An 200,000 hotels have been assigned a unique 8-digit TTIcode, a unique hotel identifier for every property used by tour operators, bedbanks and other subscribers.
The codes will be in the public domain, so allowing hotels to publicise their own unique TTIcodes.
“This will avoid the confusion that is currently rife in the industry as it struggles with hotel names that are misspelt, wrongly translated or simply incorrect,” a TTI spokesman said.
“With dynamic packaging being common-place, tour operators and others struggle with the de-duplication of multiple electronic bed-bank feeds, not knowing, for example, whether the Grand Hotel or Hotel Grande are one of the same property. TTIcodes will address this.”
TTIcodes are being tested by several beta customers with a full launch planned for October 4.
The service is being run by German company GIATA.
The basic offering will provide subscribers with hotels’ TTIcodes and basic address information.
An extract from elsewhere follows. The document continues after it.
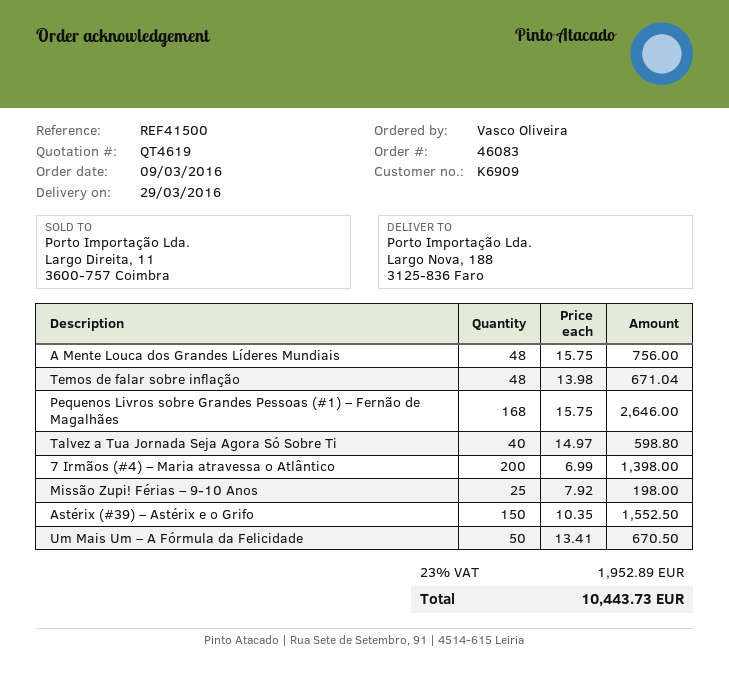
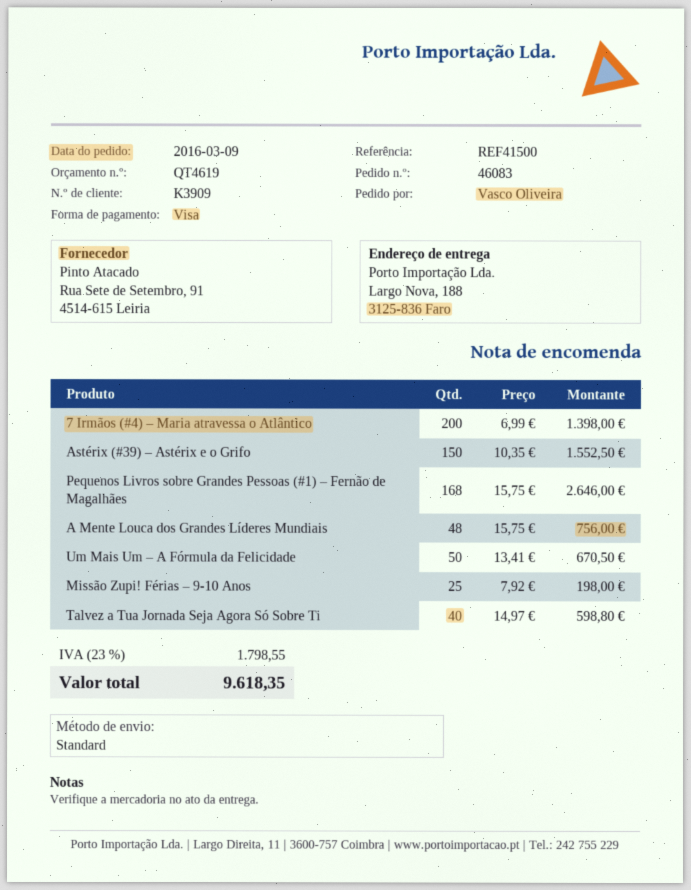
customer number: K6909 -> K3909
Temos de falar sobre inflação: 48 x 13.98 = 671.04 -> none
tax: 23% = 1952.89 -> 23% = 1798.55
total: 10443.73 -> 9618.35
Other options include hotels’ geo-codes, vital for showing a hotel’s location on online maps, and cross-referenced ID codes of more than 250 distribution channels.
Travel companies will be able to submit their own hotel databases for coding should their hotels not have TTIcodes already assigned.
TTI and ETOA members will receive heavily discounted pricing with the basic service starting at 202 euros a month.
TTI chairman Peter Dennis said: “TTIcodes is nothing less than a revolution for the travel industry.
“As the service rolls out, it will completely address the de-dupication nightmare faced by every travel company that takes several bedbank feeds.
“At last, here is a solution that will provide categoric identification of each and every hotel. This will save travel companies an enormous amount of time and effort.”
ETOA executive director Tom Jenkins added: “TTIcodes should make a real difference to consumers and so to our members, in a stroke it removes a major area of confusion.”